*WORK TO COMPLETE*. The reply to the records below should contain exactly the lines from the line with "10px; font-weight: 700; letter-spacing: 1px;" through the line with "width: 56px; height: 56px;", and nothing besides.

*DATA PROVIDED*.
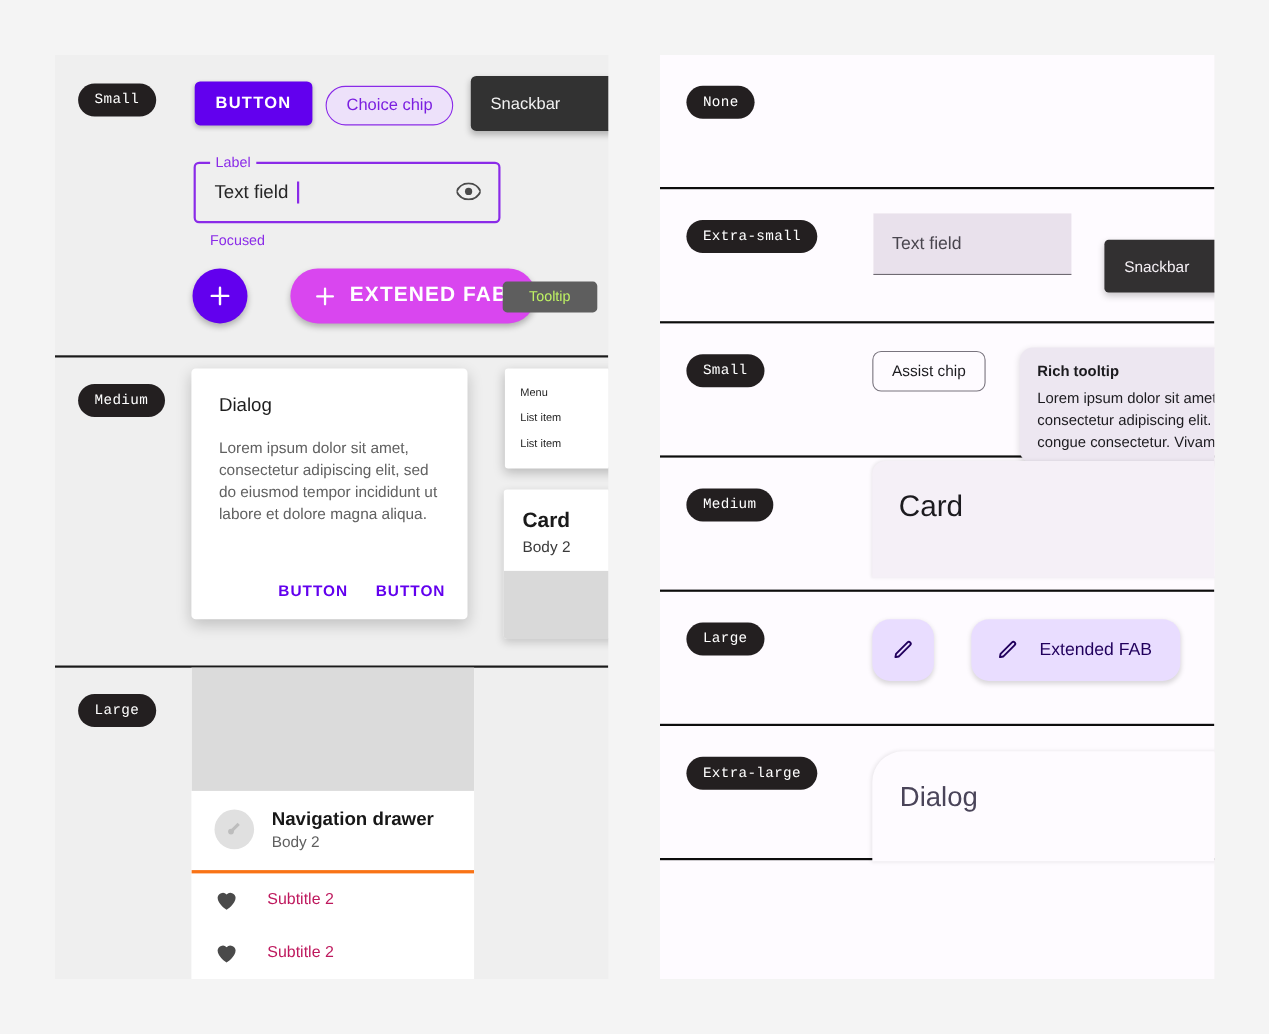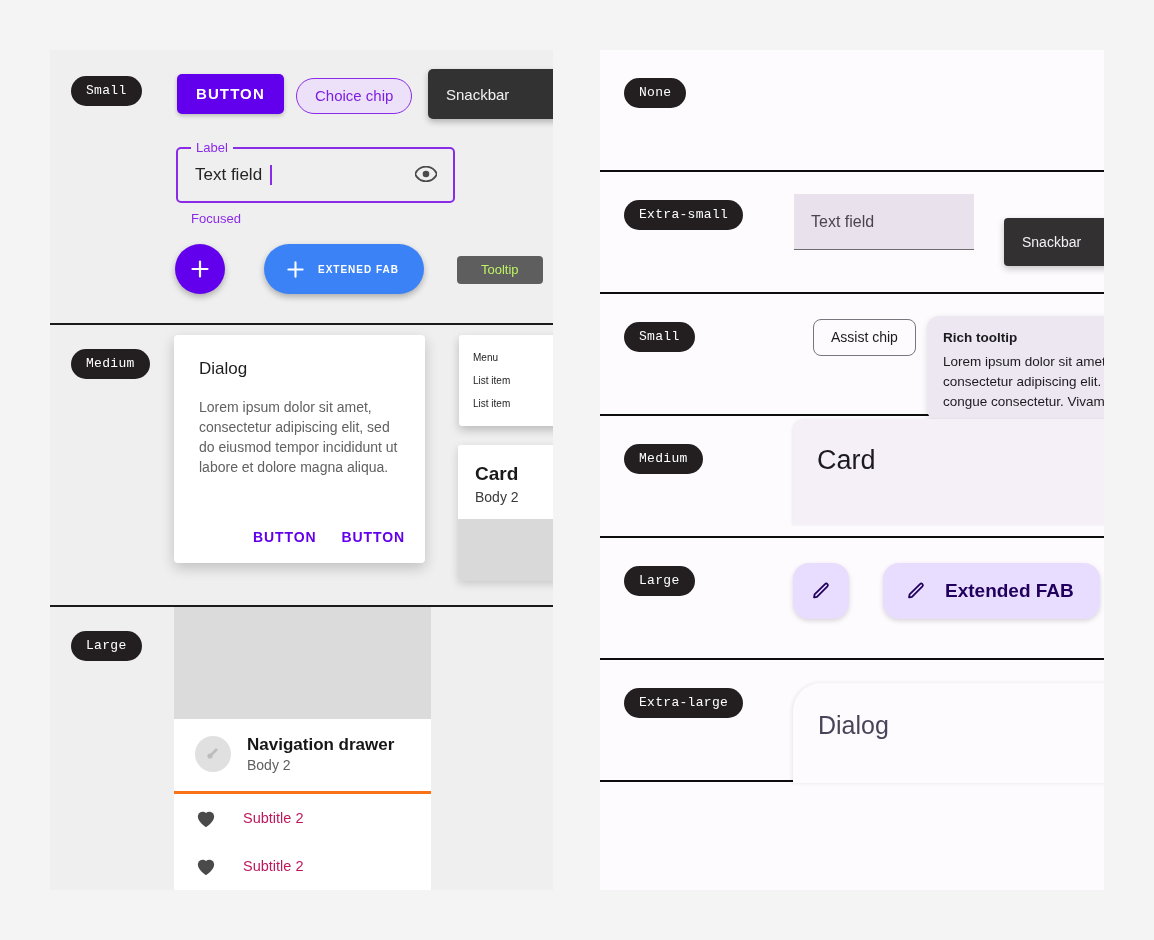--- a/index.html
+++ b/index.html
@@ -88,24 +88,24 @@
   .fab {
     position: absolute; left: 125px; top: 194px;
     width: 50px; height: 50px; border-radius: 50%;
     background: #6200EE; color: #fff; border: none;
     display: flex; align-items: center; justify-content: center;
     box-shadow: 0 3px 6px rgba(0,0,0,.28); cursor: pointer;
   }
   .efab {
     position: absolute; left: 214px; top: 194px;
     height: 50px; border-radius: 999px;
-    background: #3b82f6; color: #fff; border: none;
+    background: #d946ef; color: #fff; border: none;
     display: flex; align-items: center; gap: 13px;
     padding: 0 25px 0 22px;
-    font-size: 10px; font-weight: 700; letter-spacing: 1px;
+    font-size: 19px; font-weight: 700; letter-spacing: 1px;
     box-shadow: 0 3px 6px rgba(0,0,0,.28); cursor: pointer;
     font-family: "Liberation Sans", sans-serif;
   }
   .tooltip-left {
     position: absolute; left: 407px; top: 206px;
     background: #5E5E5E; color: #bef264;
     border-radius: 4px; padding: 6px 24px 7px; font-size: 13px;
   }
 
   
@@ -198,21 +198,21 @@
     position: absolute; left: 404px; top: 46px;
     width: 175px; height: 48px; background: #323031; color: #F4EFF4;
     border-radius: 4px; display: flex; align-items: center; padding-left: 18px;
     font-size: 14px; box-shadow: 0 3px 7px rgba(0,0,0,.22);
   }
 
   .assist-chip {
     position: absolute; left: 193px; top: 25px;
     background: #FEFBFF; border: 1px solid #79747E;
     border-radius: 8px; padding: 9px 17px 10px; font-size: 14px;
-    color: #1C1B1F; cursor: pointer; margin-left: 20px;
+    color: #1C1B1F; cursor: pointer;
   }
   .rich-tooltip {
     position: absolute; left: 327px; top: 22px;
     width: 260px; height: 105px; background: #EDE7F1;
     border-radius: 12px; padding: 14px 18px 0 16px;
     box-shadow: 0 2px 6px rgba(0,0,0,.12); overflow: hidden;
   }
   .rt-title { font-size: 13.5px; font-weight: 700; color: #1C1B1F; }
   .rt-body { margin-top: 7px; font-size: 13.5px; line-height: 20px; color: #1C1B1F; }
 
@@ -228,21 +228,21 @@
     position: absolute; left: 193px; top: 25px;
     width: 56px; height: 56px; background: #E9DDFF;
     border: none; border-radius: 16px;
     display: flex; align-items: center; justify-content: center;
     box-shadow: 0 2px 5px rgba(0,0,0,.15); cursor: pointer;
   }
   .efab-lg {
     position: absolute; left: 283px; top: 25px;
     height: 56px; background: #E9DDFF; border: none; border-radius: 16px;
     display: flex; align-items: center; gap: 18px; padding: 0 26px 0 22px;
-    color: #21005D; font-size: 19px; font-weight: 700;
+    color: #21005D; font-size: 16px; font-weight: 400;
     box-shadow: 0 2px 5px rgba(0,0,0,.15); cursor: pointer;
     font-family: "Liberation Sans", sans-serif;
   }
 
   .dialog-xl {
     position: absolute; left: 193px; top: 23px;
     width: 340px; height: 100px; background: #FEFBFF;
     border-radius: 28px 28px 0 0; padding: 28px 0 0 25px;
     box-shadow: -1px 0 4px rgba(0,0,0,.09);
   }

==

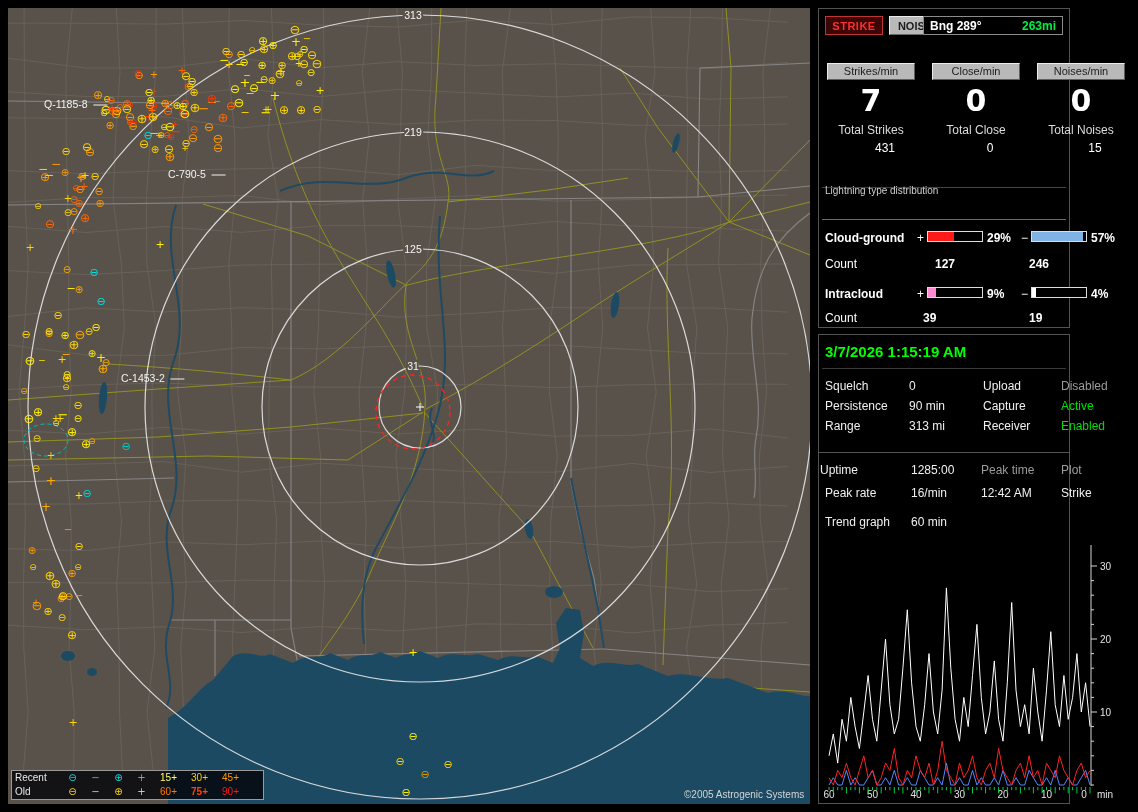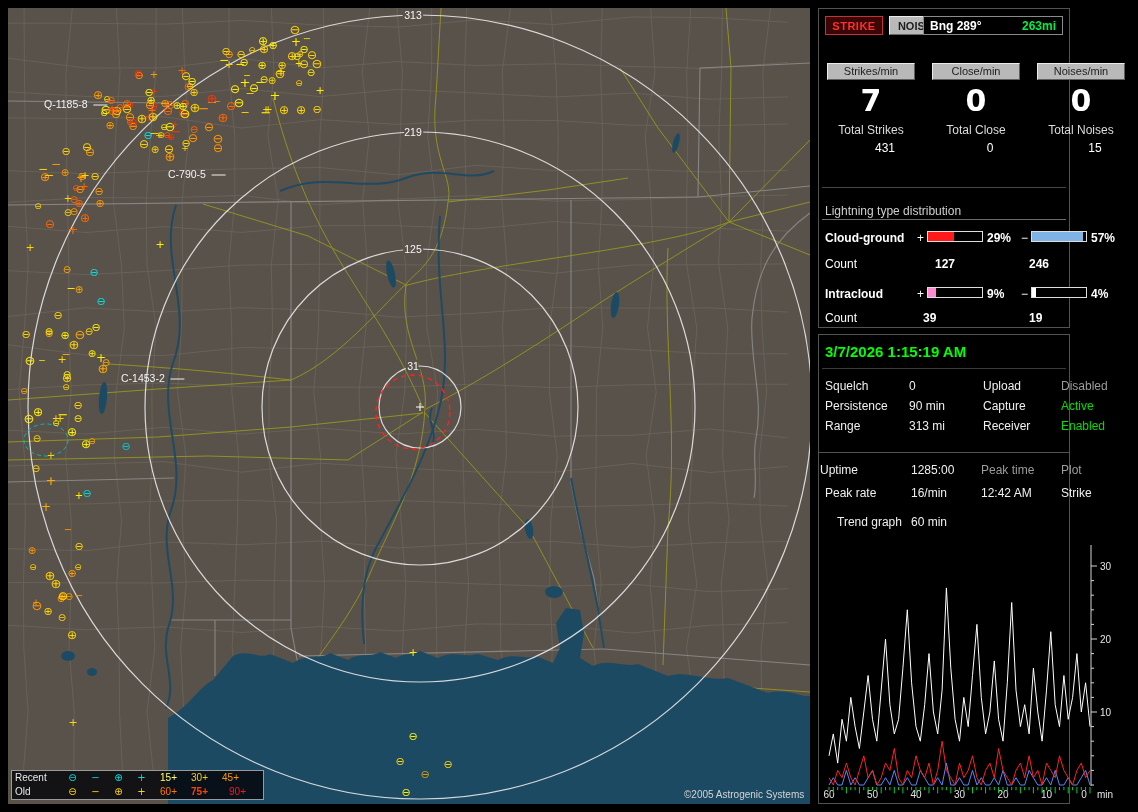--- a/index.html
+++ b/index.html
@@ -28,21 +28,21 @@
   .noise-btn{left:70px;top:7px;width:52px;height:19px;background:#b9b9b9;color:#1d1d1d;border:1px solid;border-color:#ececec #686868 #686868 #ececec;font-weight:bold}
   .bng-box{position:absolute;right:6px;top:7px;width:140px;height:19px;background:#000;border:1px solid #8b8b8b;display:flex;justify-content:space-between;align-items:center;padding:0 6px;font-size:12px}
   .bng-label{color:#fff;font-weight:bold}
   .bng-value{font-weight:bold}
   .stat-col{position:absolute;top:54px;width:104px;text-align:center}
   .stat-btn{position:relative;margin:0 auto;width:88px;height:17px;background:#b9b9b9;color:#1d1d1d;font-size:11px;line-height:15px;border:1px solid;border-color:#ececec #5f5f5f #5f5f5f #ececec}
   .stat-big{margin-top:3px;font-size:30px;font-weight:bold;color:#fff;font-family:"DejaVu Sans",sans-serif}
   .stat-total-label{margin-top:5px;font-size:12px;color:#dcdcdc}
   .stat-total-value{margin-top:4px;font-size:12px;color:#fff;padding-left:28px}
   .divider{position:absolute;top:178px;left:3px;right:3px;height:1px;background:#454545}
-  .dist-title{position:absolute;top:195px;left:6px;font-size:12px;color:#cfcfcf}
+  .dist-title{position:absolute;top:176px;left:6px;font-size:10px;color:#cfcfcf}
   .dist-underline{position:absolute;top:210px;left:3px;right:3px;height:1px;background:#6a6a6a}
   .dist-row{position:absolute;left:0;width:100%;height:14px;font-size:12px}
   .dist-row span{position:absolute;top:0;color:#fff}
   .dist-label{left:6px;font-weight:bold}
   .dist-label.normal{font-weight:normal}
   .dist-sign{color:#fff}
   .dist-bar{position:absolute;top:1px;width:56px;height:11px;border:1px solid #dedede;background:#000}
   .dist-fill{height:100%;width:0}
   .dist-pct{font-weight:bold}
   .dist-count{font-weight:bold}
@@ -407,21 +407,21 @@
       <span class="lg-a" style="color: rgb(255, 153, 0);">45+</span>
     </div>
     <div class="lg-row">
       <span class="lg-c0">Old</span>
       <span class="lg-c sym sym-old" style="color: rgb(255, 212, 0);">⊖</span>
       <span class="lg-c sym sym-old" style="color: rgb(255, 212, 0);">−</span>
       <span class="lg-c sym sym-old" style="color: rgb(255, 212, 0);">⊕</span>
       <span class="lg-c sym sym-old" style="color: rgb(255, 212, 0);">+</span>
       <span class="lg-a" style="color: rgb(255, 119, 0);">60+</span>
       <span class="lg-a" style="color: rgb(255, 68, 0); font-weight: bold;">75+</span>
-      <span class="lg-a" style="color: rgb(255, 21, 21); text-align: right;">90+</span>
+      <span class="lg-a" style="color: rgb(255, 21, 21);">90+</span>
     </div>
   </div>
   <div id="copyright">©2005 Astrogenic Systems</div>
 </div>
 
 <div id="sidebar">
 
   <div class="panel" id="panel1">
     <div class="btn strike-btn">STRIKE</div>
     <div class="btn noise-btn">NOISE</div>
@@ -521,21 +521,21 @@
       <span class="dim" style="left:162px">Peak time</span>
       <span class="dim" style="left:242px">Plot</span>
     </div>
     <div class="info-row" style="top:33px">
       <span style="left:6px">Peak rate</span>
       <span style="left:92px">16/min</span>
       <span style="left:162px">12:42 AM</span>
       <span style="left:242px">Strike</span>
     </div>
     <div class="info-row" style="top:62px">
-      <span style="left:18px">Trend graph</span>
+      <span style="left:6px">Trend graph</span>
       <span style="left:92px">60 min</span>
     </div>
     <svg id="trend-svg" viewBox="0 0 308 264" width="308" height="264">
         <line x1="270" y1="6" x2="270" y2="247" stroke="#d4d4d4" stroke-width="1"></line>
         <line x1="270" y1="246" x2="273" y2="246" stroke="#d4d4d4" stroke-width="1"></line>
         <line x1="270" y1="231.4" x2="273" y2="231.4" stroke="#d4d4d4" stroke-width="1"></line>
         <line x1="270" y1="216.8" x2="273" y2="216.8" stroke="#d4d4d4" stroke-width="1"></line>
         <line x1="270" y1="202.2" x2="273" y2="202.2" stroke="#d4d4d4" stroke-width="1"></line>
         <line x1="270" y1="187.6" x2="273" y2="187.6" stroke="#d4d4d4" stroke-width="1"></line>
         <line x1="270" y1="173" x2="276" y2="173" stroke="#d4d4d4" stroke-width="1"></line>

*RESPONSE*.
-    font-size: 10px; font-weight: 700; letter-spacing: 1px;
+    font-size: 19px; font-weight: 700; letter-spacing: 1px;
     box-shadow: 0 3px 6px rgba(0,0,0,.28); cursor: pointer;
     font-family: "Liberation Sans", sans-serif;
   }
   .tooltip-left {
     position: absolute; left: 407px; top: 206px;
     background: #5E5E5E; color: #bef264;
     border-radius: 4px; padding: 6px 24px 7px; font-size: 13px;
   }
 
   
@@ -198,21 +198,21 @@
     position: absolute; left: 404px; top: 46px;
     width: 175px; height: 48px; background: #323031; color: #F4EFF4;
     border-radius: 4px; display: flex; align-items: center; padding-left: 18px;
     font-size: 14px; box-shadow: 0 3px 7px rgba(0,0,0,.22);
   }
 
   .assist-chip {
     position: absolute; left: 193px; top: 25px;
     background: #FEFBFF; border: 1px solid #79747E;
     border-radius: 8px; padding: 9px 17px 10px; font-size: 14px;
-    color: #1C1B1F; cursor: pointer; margin-left: 20px;
+    color: #1C1B1F; cursor: pointer;
   }
   .rich-tooltip {
     position: absolute; left: 327px; top: 22px;
     width: 260px; height: 105px; background: #EDE7F1;
     border-radius: 12px; padding: 14px 18px 0 16px;
     box-shadow: 0 2px 6px rgba(0,0,0,.12); overflow: hidden;
   }
   .rt-title { font-size: 13.5px; font-weight: 700; color: #1C1B1F; }
   .rt-body { margin-top: 7px; font-size: 13.5px; line-height: 20px; color: #1C1B1F; }
 
@@ -228,21 +228,21 @@
     position: absolute; left: 193px; top: 25px;
     width: 56px; height: 56px; background: #E9DDFF;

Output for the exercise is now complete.